À l’époque Canal Overseas proposait quoi pour la filiale ?

Ils proposaient la création d’une filiale où ils apporteraient leur part. C’était 50/50 avec la possibilité pour nous de nommer le directeur de la filiale commune mais ils contrôlaient l’ensemble de tous les dispositifs, donc tout le staff technique, administratif, etc., étaient chez eux.
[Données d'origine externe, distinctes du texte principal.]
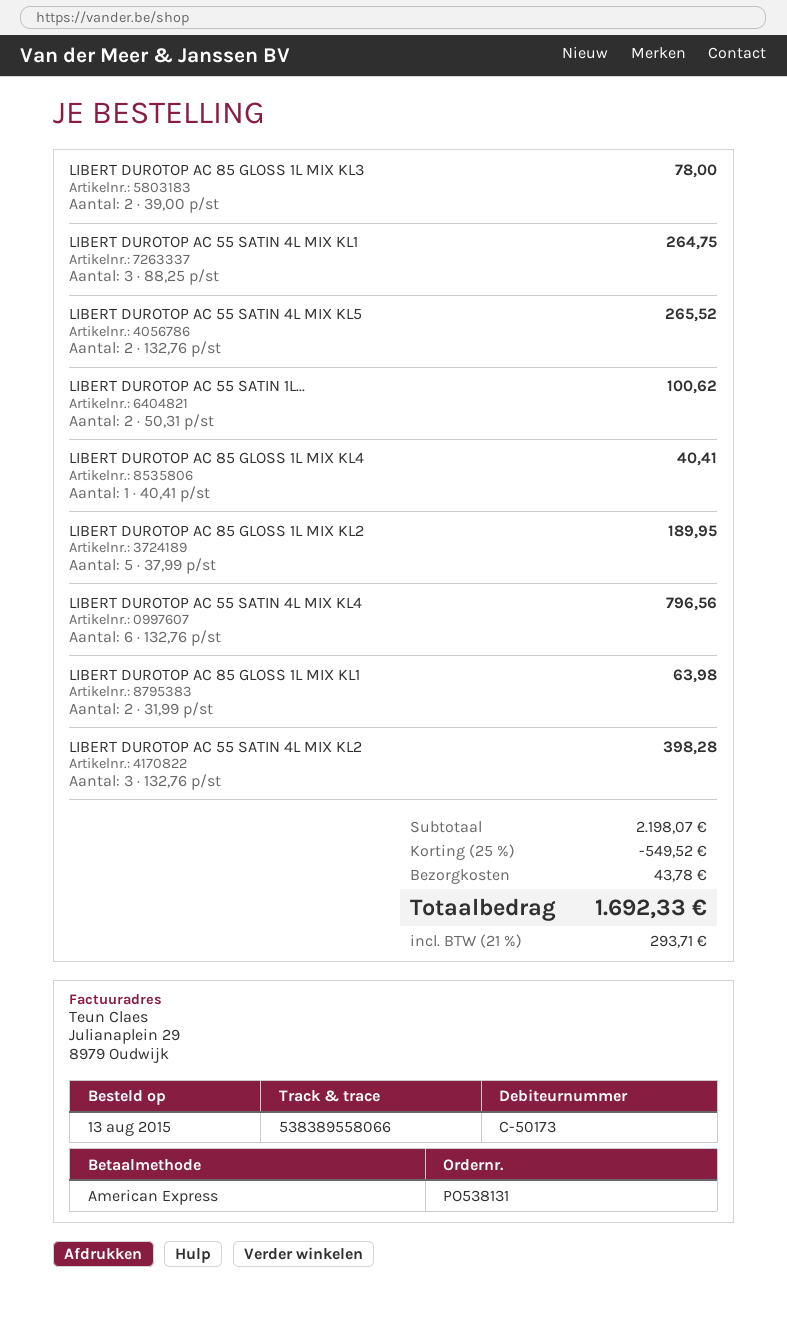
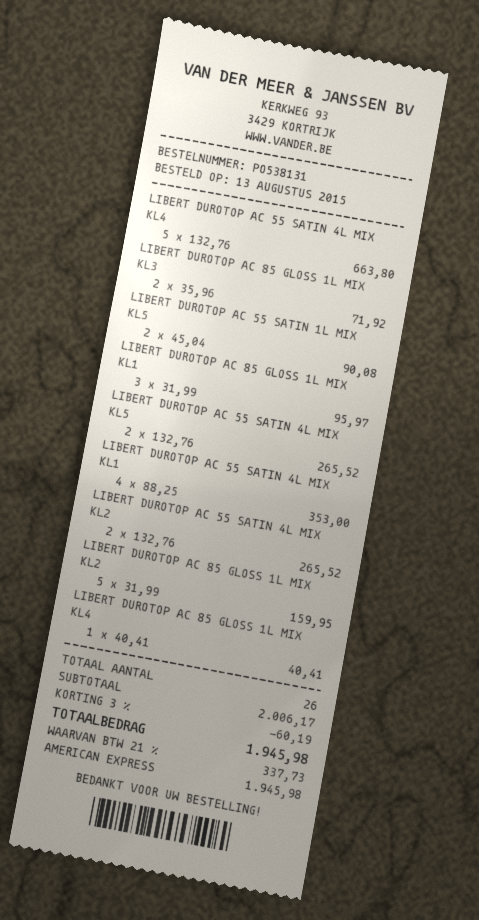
LIBERT DUROTOP AC 85 GLOSS 1L MIX KL3: 2 x 39.00 = 78.00 -> 2 x 35.96 = 71.92
LIBERT DUROTOP AC 55 SATIN 4L MIX KL1: 3 x 88.25 = 264.75 -> 4 x 88.25 = 353.00
LIBERT DUROTOP AC 55 SATIN 1L...: 2 x 50.31 = 100.62 -> 2 x 45.04 = 90.08
LIBERT DUROTOP AC 85 GLOSS 1L MIX KL2: 5 x 37.99 = 189.95 -> 5 x 31.99 = 159.95
LIBERT DUROTOP AC 55 SATIN 4L MIX KL4: 6 x 132.76 = 796.56 -> 5 x 132.76 = 663.80
LIBERT DUROTOP AC 85 GLOSS 1L MIX KL1: 2 x 31.99 = 63.98 -> 3 x 31.99 = 95.97
LIBERT DUROTOP AC 55 SATIN 4L MIX KL2: 3 x 132.76 = 398.28 -> 2 x 132.76 = 265.52
subtotal: 2198.07 -> 2006.17
discount: 25% = 549.52 -> 3% = 60.19
shipping: 43.78 -> none
tax: 21% = 293.71 -> 21% = 337.73
total: 1692.33 -> 1945.98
On perdait toute possibilité d’action sur le long terme à l’intérieur de cette filiale.

 

Ce qui revenait à privatiser un bout de l’OPT ?

Voilà. C’est ce que nous avions analysé.

 

Les politiques en place actuellement y sont favorables selon vous ?

C’était notre sentiment à l’époque, à moi, au ministre Jacqui Drollet et au conseil d’administration. Maintenant, ça a sans doute évolué. La privatisation semble être un des grands chevaux de bataille du ministre actuel. Est-ce que Canal + a baissé pavillon, est-ce que leurs propositions ont changé… Etc.